Cereal prices in Spain are marked by the price sheet published every Tuesday by the Lonja de Cereales de Barcelona. This document is the basis for all grain transactions carried out in Spain. The Lonja de Cereales —made up of four hundred members of the sector— entrusts 12 representatives (mostly men) with the mission of setting a price for wheat, corn, soybeans, sunflowers, legumes, nuts… These dozen chosen ones are part of the price commission and are appointed by merchants, industrialists and brokers that take the pulse of the price of these raw materials. What these people decide depends on the price not only of the loaf of bread, but of absolutely all food, since feed is the fundamental raw material for fattening cattle.
Every Tuesday —”since time immemorial”, according to the institution’s own website— the members of the Cereal Exchange meet in the Llotja de Mar Consuls’ Hall between 12:00 and 5:00 p.m. After the session, it is the turn of the price commission, where the 12 elected determine the average of the quotes produced and the price sheet is designed. This Tuesday they met again behind closed doors, but EL PAÍS contacted several of the members of the fish market. The price trend continues to be upward. They do not remember a similar upward swing in the price of raw materials since the 2008 crisis and some warn that prices have not yet peaked and will continue to rise in 2022.
“Times are turbulent. A year and a half ago there was a drought in Canada and frosts in Brazil that caused the first increase in the price of cereals. Then it was the turn of the energy crisis, which caused a second increase in prices, and the war in Ukraine, which created the final increase”, contextualizes José Luis Esteban, president of the Barcelona Cereals Market. Esteban knows the sector and assures that this concatenation of crises has become “the perfect storm”. “In Spain, 36 million tons of feed are consumed per year and our agricultural productions are 16, 17 or 18 million tons. We are missing 20 million tons, which are what we import. Of Ukrainian corn we imported between five and seven million; this year we have only imported two”, he acknowledges.
The consequence is easy: prices have skyrocketed. “In 2017 the prices of corn and wheat were around 170 and 180 euros per ton. In just four months it has gone from costing 240 euros per ton of corn to 380 euros per ton. Wheat has gone from 300 to 440 euros and soybeans have been at levels of around 500 euros per ton in the last six months. We are no longer talking about protein materials such as rapeseed or sunflower, which have skyrocketed. To all this we must add that the Spanish harvest we believe will be worse than expected”, maintains the president of the fish market.

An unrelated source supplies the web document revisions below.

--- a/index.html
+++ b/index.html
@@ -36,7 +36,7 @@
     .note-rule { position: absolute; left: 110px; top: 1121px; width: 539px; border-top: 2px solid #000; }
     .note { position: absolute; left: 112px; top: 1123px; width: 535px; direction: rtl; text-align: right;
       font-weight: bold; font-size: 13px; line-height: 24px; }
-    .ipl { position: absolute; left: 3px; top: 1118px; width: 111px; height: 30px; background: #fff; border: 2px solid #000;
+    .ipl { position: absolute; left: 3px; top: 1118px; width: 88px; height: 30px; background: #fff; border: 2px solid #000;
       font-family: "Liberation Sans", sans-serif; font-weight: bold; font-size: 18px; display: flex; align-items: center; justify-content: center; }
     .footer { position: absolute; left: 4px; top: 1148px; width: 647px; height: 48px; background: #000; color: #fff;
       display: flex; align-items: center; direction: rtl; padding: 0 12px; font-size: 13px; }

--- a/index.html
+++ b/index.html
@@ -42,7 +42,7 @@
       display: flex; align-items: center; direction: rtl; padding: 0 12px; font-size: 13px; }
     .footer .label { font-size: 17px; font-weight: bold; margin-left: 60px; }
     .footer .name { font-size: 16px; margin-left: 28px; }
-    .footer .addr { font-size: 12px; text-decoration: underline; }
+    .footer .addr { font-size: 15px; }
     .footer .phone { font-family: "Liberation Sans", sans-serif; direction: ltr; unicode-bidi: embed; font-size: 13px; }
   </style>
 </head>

In 2008 the price of cereals also rose, but the current situation is very different. “Russia and Ukraine account for 40% of the entire world wheat farm. This has forced the opening of new markets. Brussels has opened up to allow genetically modified organisms (GMOs) which has allowed us to import modified cereals from the United States and Brazil. With this, it has been possible not to create any shortages”, he is proud. The problem now will be the amount. “I think the maximum price has not been reached. Manufacturing had a supply gap that has allowed it to maintain prices until June or July. That is to say, there were raw materials purchased previously that have respected the prices and have not been passed on, but now there will be no other choice but to raise it”, he warns. Esteban believes that during 2022 an upward trend will continue.
The president of the price table of the Lonja de Cereales, Josep Maria Torremorell, assures that one of the greatest dangers that have made products more expensive was the word “shortage” repeated on many occasions at the time of the Russian invasion of Ukraine. “Prices have risen so much that consumption has decreased and has even made it unprofitable to produce pigs,” he acknowledges.

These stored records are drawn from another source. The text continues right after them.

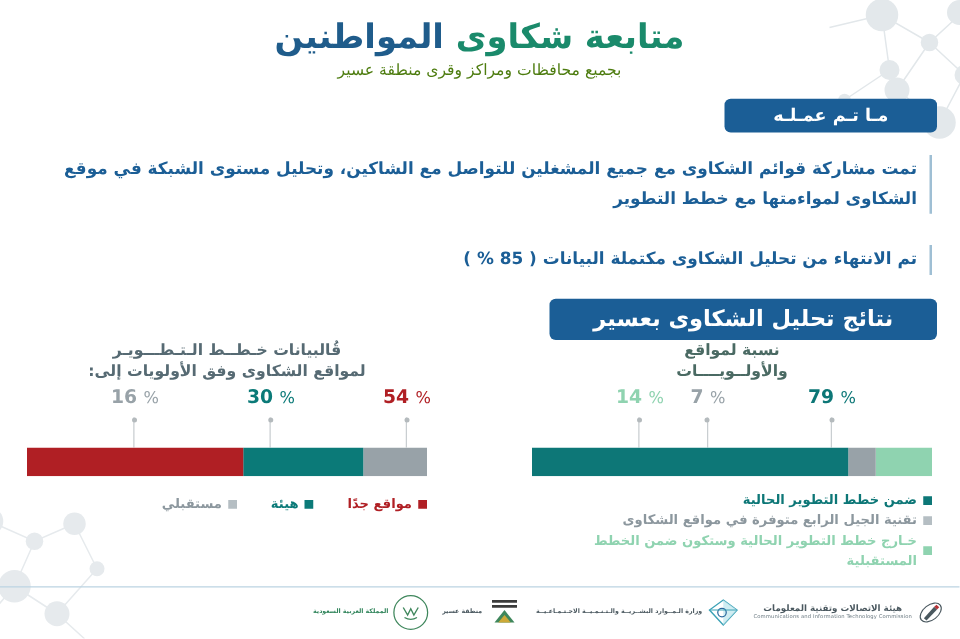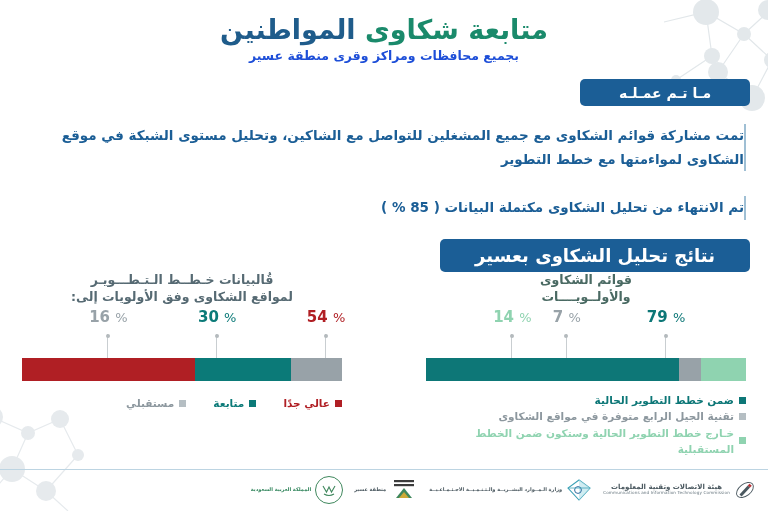--- a/index.html
+++ b/index.html
@@ -53,9 +53,8 @@
   .subtitle {
     margin-top: 3px;
     font-size: 12.5px;
-    color: #1d4ed8;
-    direction: rtl;
-    font-weight: bold;
+    color: #4d7c0f;
+    direction: rtl;
   }
 
   

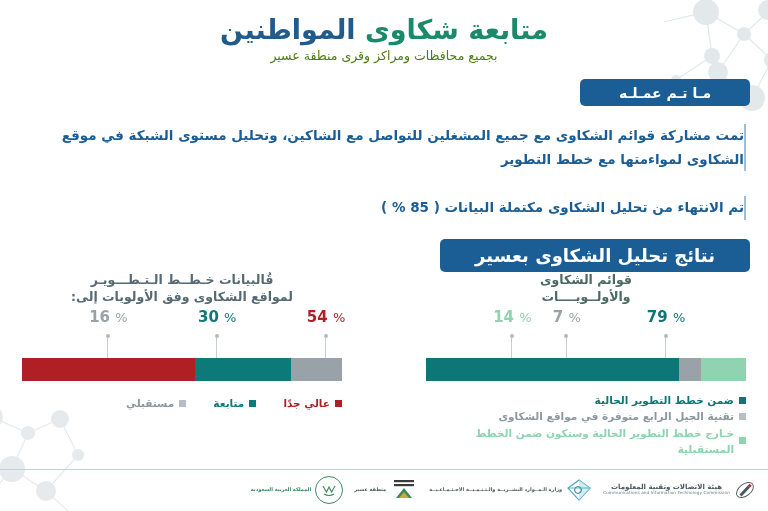--- a/index.html
+++ b/index.html
@@ -96,6 +96,7 @@
     font-size: 13.5px;
     line-height: 1.75;
     border-right: 2px solid #9fbfd4;
+    padding-right: 10px;
   }
   .para-1 {
     top: 124px;

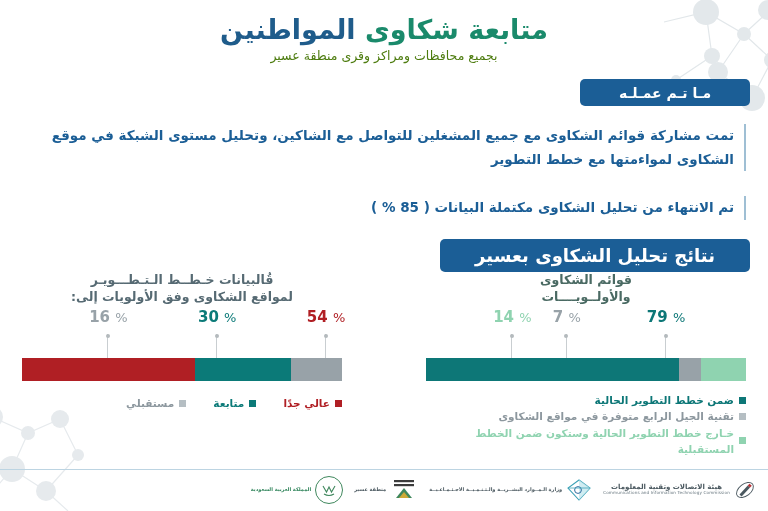--- a/index.html
+++ b/index.html
@@ -359,7 +359,7 @@
 
   <div class="panel panel-right">
     <div class="panel-head">
-      <div class="line1">قوائم الشكاوى</div>
+      <div class="line1">نسبة لمواقع</div>
       <div>والأولــويــــات</div>
     </div>
 

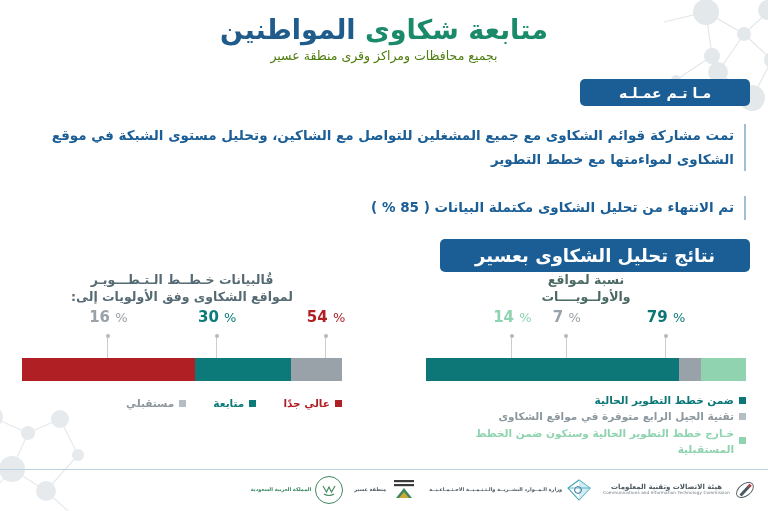--- a/index.html
+++ b/index.html
@@ -348,7 +348,7 @@
       </span>
       <span class="legend-row">
         <span class="swatch" style="background:#0b7a78"></span>
-        <span style="color:#0b7a78">متابعة</span>
+        <span style="color:#0b7a78">هيئة</span>
       </span>
       <span class="legend-row">
         <span class="swatch" style="background:#b5bec3"></span>

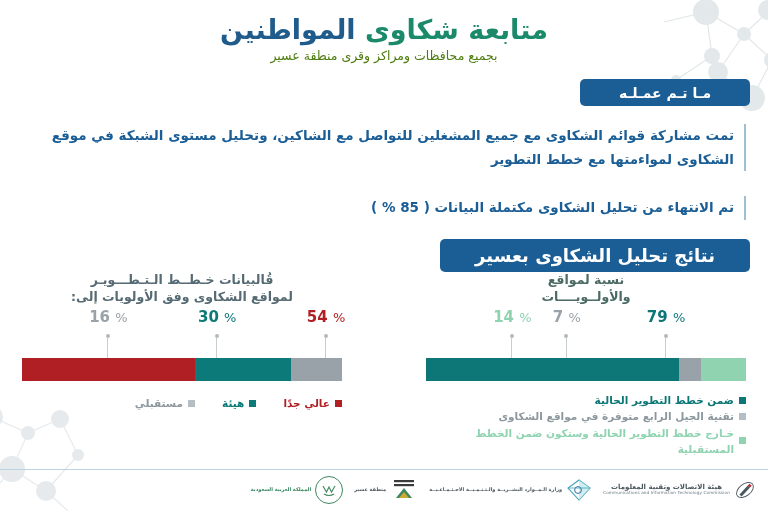--- a/index.html
+++ b/index.html
@@ -344,7 +344,7 @@
     <div class="legend legend-left">
       <span class="legend-row">
         <span class="swatch" style="background:#b01f24"></span>
-        <span style="color:#b01f24">عالي جدًا</span>
+        <span style="color:#b01f24">مواقع جدًا</span>
       </span>
       <span class="legend-row">
         <span class="swatch" style="background:#0b7a78"></span>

Torremorell does not believe that prices will rise much more. “It is that they are so high that they are destroying demand. I believe that alternatives will be sought. At the moment, the regulations for importing genetically modified cereal have already been modified. In Argentina, flexibility could be allowed with fungicides. There is still room to go”, she assures. Torremorell warns that there are countries that may have benefited from the Ukrainian war: “Surplus countries such as the United States, Brazil or France no longer have Russia or Ukraine as competitors. Even so, farmers have not benefited at all because raw materials and energy have risen.”
He knows in depth all the sides of the coin.

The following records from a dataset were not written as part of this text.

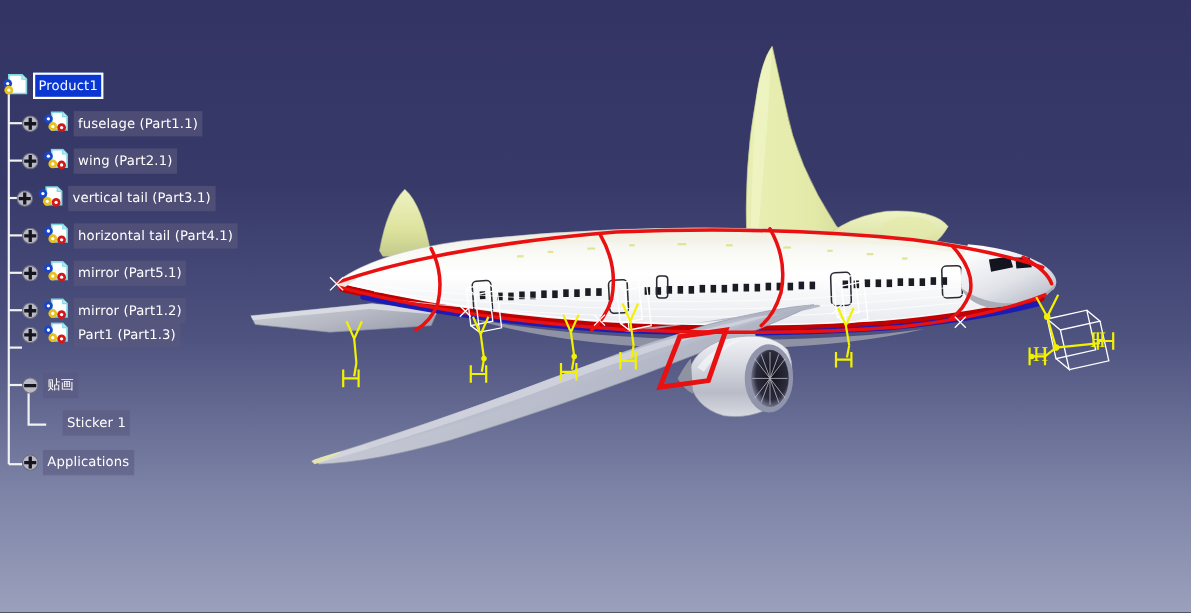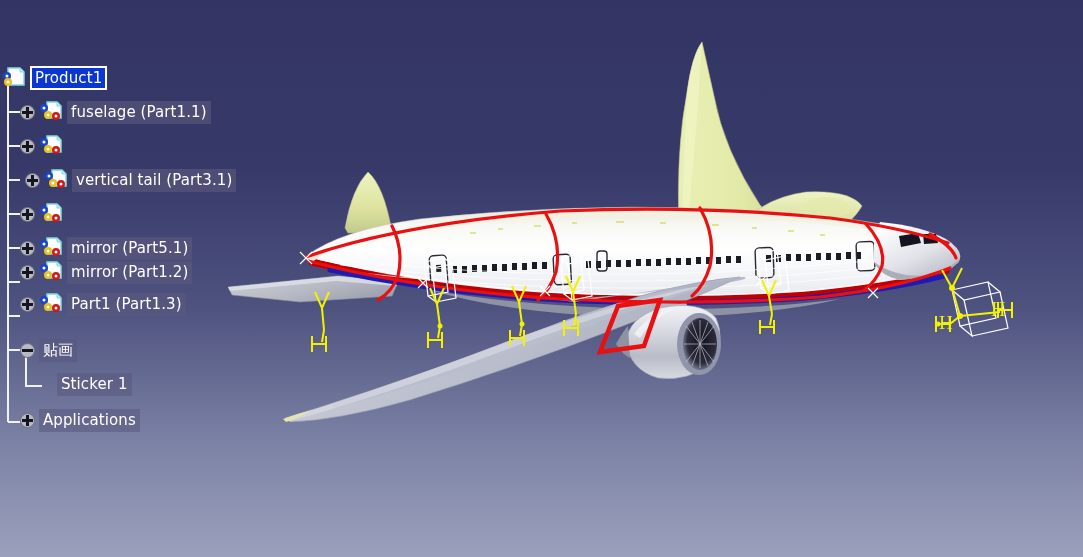--- a/index.html
+++ b/index.html
@@ -49,7 +49,7 @@
   }
   .tree-label {
     color: #ffffff;
-    font-size: 15px;
+    font-size: 12px;
     line-height: 20px;
     padding: 1px 4px 2px 4px;
     background: rgba(90, 88, 126, 0.62);

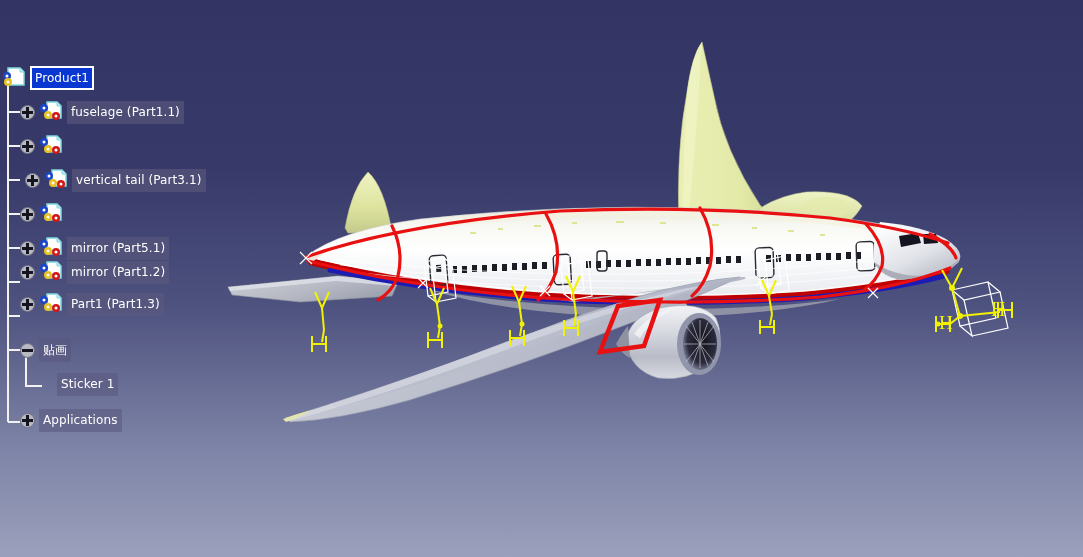--- a/index.html
+++ b/index.html
@@ -521,6 +521,7 @@
             <circle cx="17" cy="15" r="1.5" fill="#ffffff"></circle>
         </svg>
       </span>
+      <span class="tree-label">wing (Part2.1)</span>
     </div>
 
     <div class="tree-row" style="left:25px; top:112px;">

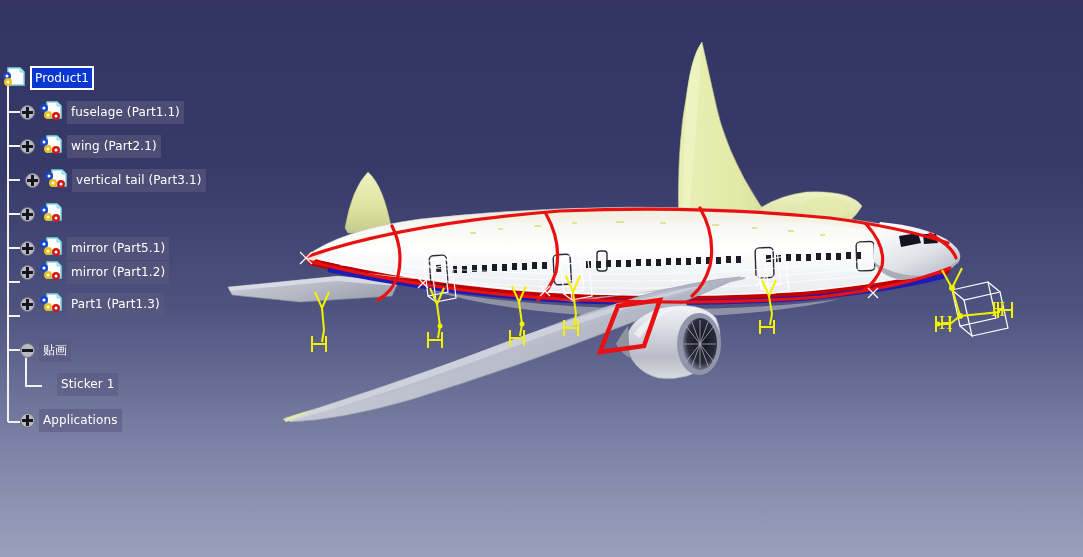--- a/index.html
+++ b/index.html
@@ -524,7 +524,7 @@
       <span class="tree-label">wing (Part2.1)</span>
     </div>
 
-    <div class="tree-row" style="left:25px; top:112px;">
+    <div class="tree-row" style="left:15px; top:112px;">
       <span class="toggle" style="position:relative; margin-right:4px;">
         <svg width="15" height="15" viewBox="0 0 15 15">
           <circle cx="7.5" cy="7.5" r="7" fill="#b9b9c4" stroke="#6e6e80"></circle>

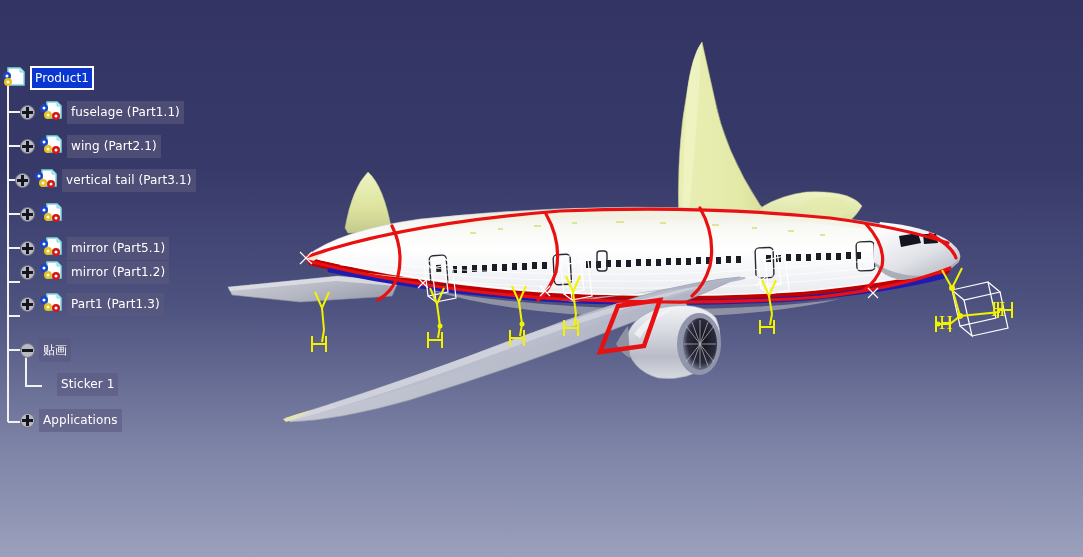--- a/index.html
+++ b/index.html
@@ -565,6 +565,7 @@
             <circle cx="17" cy="15" r="1.5" fill="#ffffff"></circle>
         </svg>
       </span>
+      <span class="tree-label">horizontal tail (Part4.1)</span>
     </div>
 
     <div class="tree-row" style="left:20px; top:180px;">

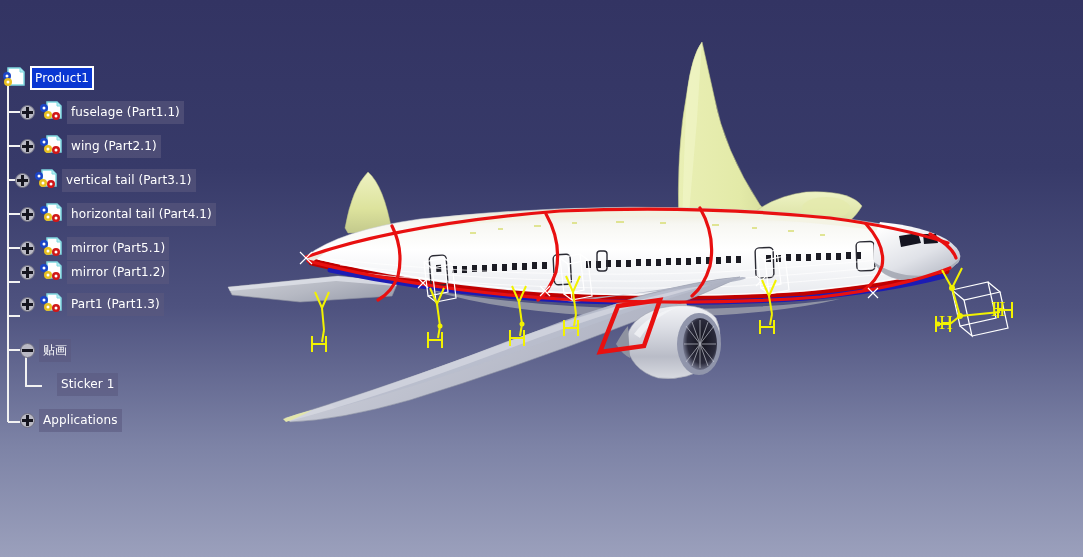--- a/index.html
+++ b/index.html
@@ -590,7 +590,7 @@
       <span class="tree-label">mirror (Part5.1)</span>
     </div>
 
-    <div class="tree-row" style="left:20px; top:204px;">
+    <div class="tree-row" style="left:20px; top:214px;">
       <span class="toggle" style="position:relative; margin-right:4px;">
         <svg width="15" height="15" viewBox="0 0 15 15">
           <circle cx="7.5" cy="7.5" r="7" fill="#b9b9c4" stroke="#6e6e80"></circle>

The Barcelona fish market is the first in Spain and the second in Europe in terms of the volume of transactions. “Spain is the European Union country most dependent on grain imports. Our price sheet sets a chair throughout Spain and transactions are carried out based on those prices”, Esteban is proud. The president of the Lonja warns, yes, that the amounts that mark these dozen chosen ones are conditioned by everything that happens “in terms of local and imported prices in the world of cereal during that week.”
The Lonja de Cereales has its origins in the 14th century when the Casa Llotja de Mar was built in Barcelona, where cereals were deposited and marketed. It is now under the guardianship of the Department of Business and Employment of the Government of Catalonia and is located within the headquarters of the Official Chamber of Commerce, Industry and Navigation of Barcelona.